Before copying, remove every picture, and then repeat all entries below precisely as written.

-- STUDY MATERIAL follows --

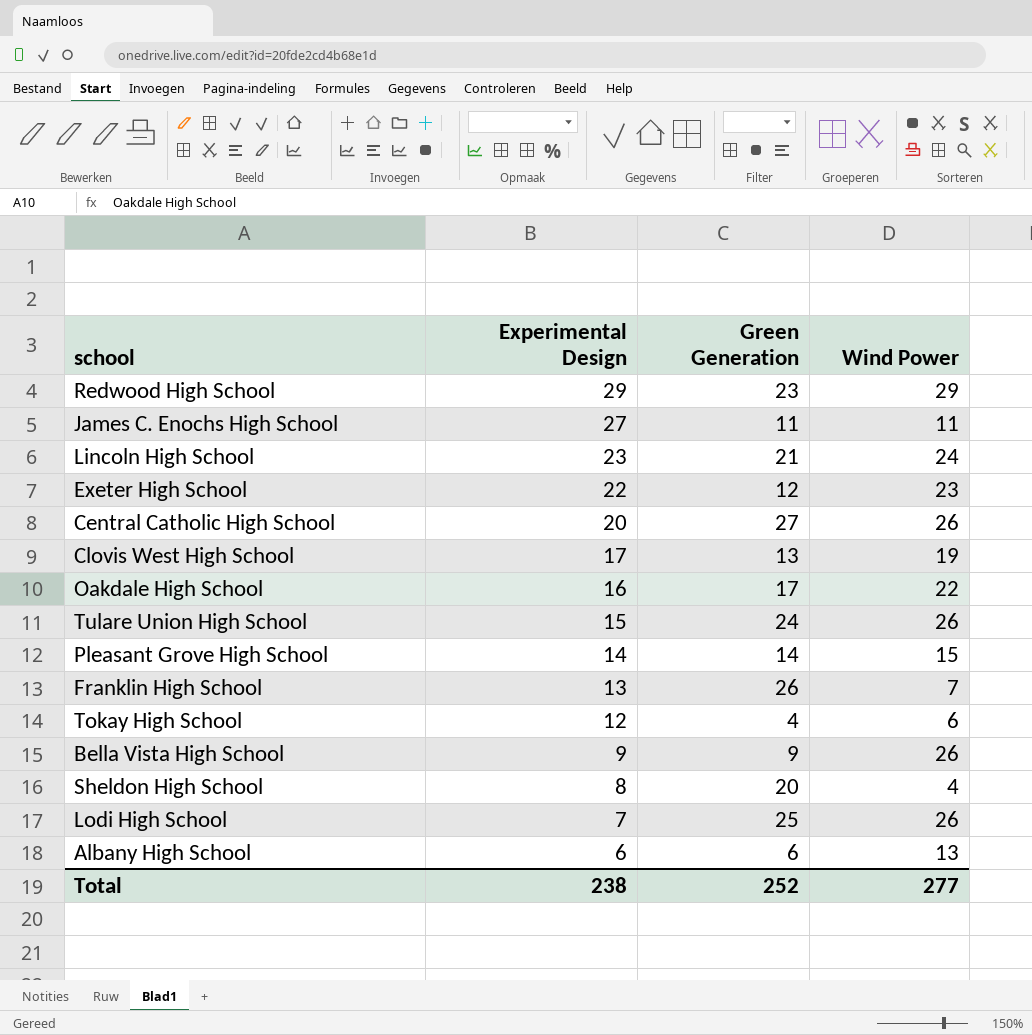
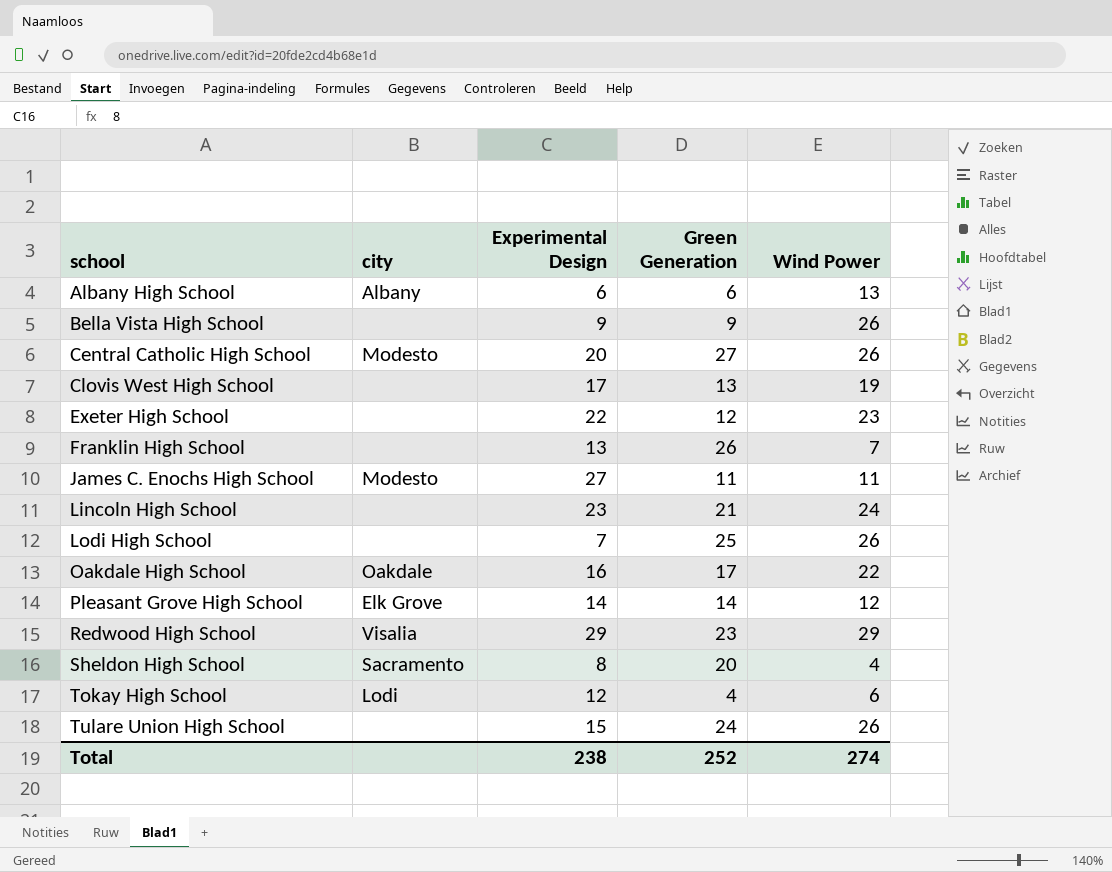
row order: Experimental Design descending -> school ascending
column city | position: none -> 2
Pleasant Grove High School | Wind Power: 15 -> 12
Total | Wind Power: 277 -> 274

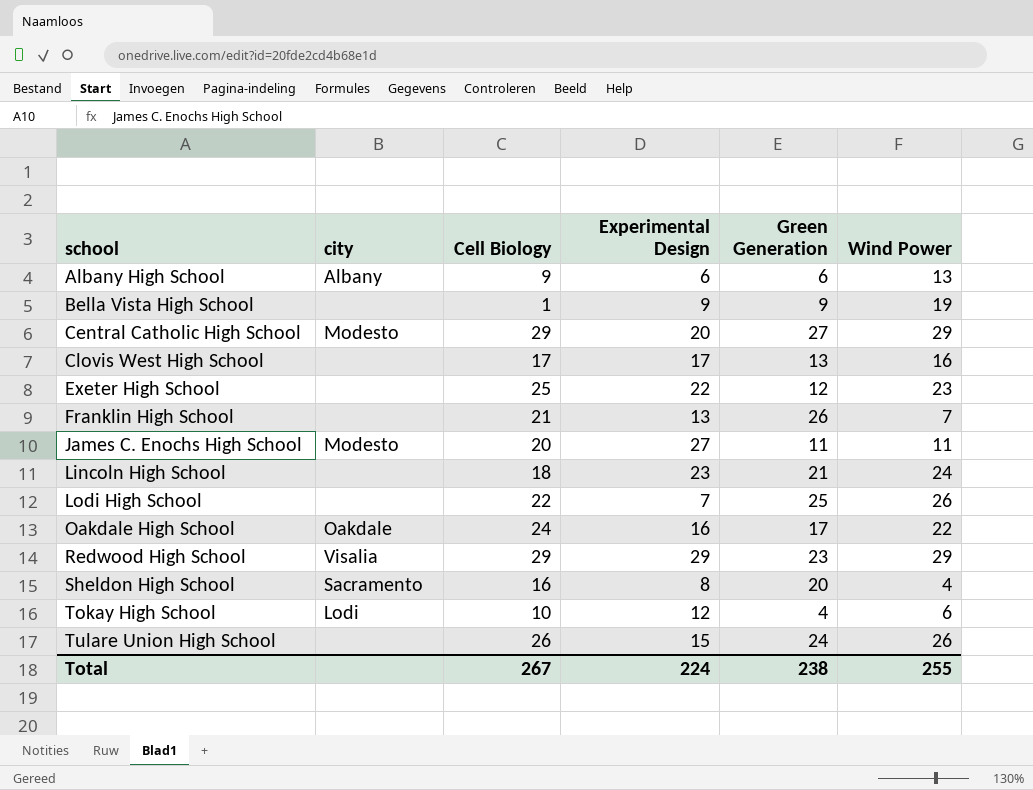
column Cell Biology | position: none -> 3
row Pleasant Grove High School: Elk Grove | 14 | 14 | 12 -> none
Bella Vista High School | Wind Power: 26 -> 19
Central Catholic High School | Wind Power: 26 -> 29
Clovis West High School | Wind Power: 19 -> 16
Total | Experimental Design: 238 -> 224
Total | Green Generation: 252 -> 238
Total | Wind Power: 274 -> 255

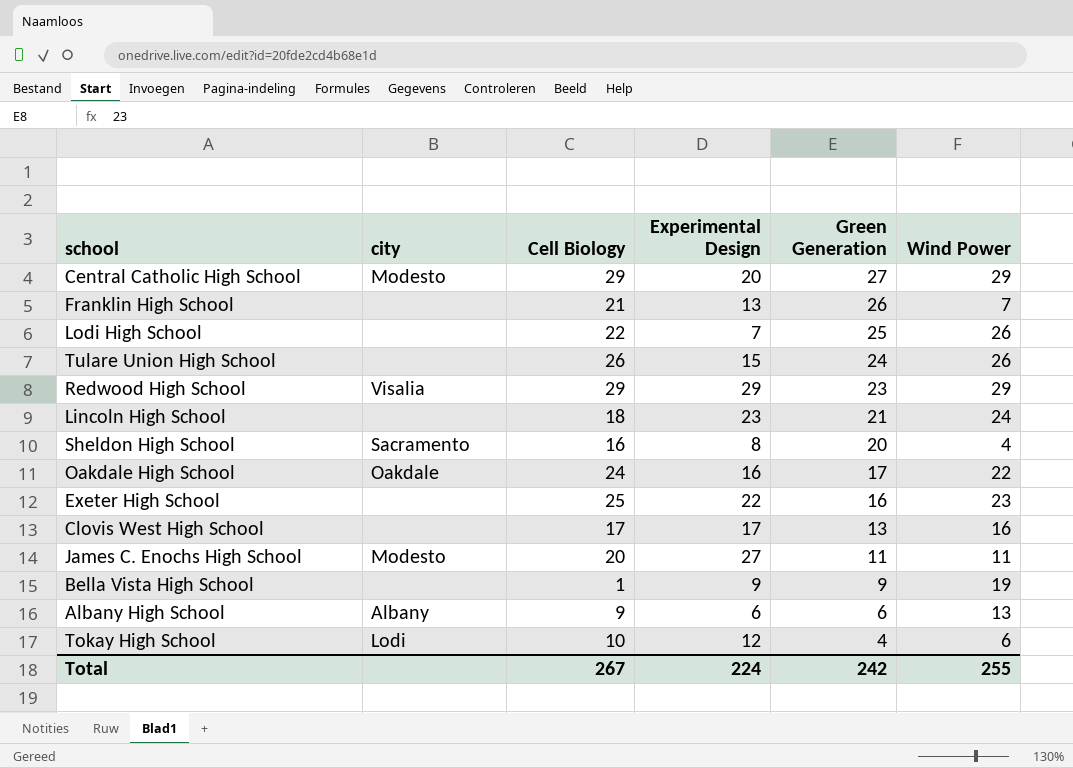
row order: school ascending -> Green Generation descending
Exeter High School | Green Generation: 12 -> 16
Total | Green Generation: 238 -> 242

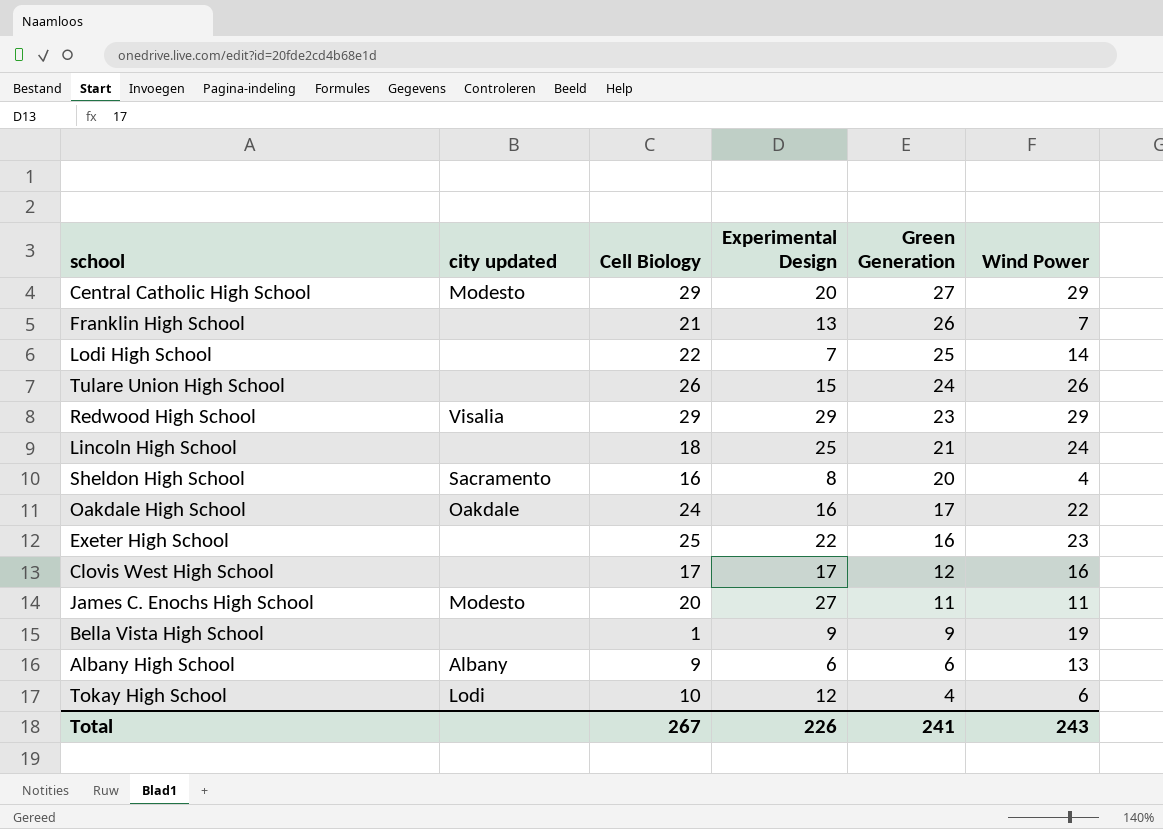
column name: city -> city updated
Lodi High School | Wind Power: 26 -> 14
Lincoln High School | Experimental Design: 23 -> 25
Clovis West High School | Green Generation: 13 -> 12
Total | Experimental Design: 224 -> 226
Total | Green Generation: 242 -> 241
Total | Wind Power: 255 -> 243

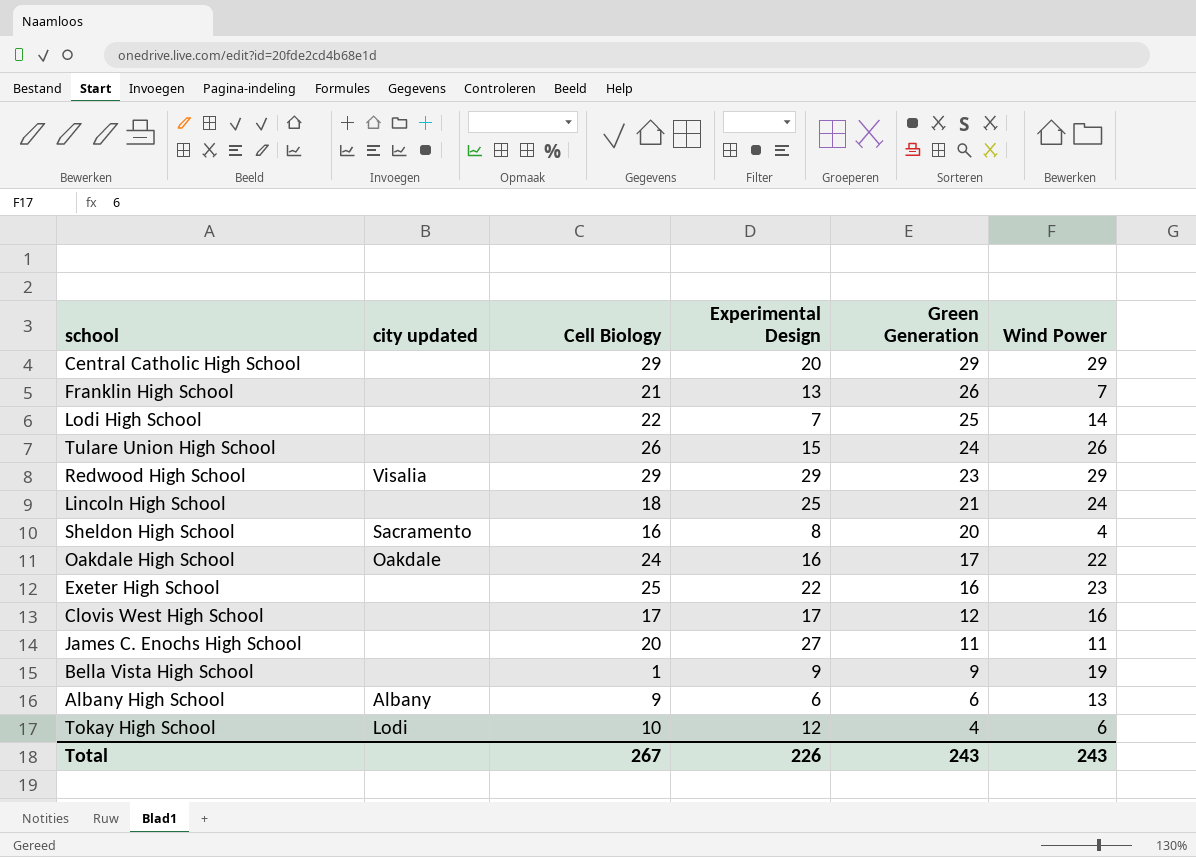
Central Catholic High School | city updated: Modesto -> none
Central Catholic High School | Green Generation: 27 -> 29
James C. Enochs High School | city updated: Modesto -> none
Total | Green Generation: 241 -> 243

-- STUDY MATERIAL concluded --

● **ANSWER TO THE PROBLEM**
row order: Experimental Design descending -> school ascending
column city | position: none -> 2
Pleasant Grove High School | Wind Power: 15 -> 12
Total | Wind Power: 277 -> 274

column Cell Biology | position: none -> 3
row Pleasant Grove High School: Elk Grove | 14 | 14 | 12 -> none
Bella Vista High School | Wind Power: 26 -> 19
Central Catholic High School | Wind Power: 26 -> 29
Clovis West High School | Wind Power: 19 -> 16
Total | Experimental Design: 238 -> 224
Total | Green Generation: 252 -> 238
Total | Wind Power: 274 -> 255

row order: school ascending -> Green Generation descending
Exeter High School | Green Generation: 12 -> 16
Total | Green Generation: 238 -> 242

column name: city -> city updated
Lodi High School | Wind Power: 26 -> 14
Lincoln High School | Experimental Design: 23 -> 25
Clovis West High School | Green Generation: 13 -> 12
Total | Experimental Design: 224 -> 226
Total | Green Generation: 242 -> 241
Total | Wind Power: 255 -> 243

Central Catholic High School | city updated: Modesto -> none
Central Catholic High School | Green Generation: 27 -> 29
James C. Enochs High School | city updated: Modesto -> none
Total | Green Generation: 241 -> 243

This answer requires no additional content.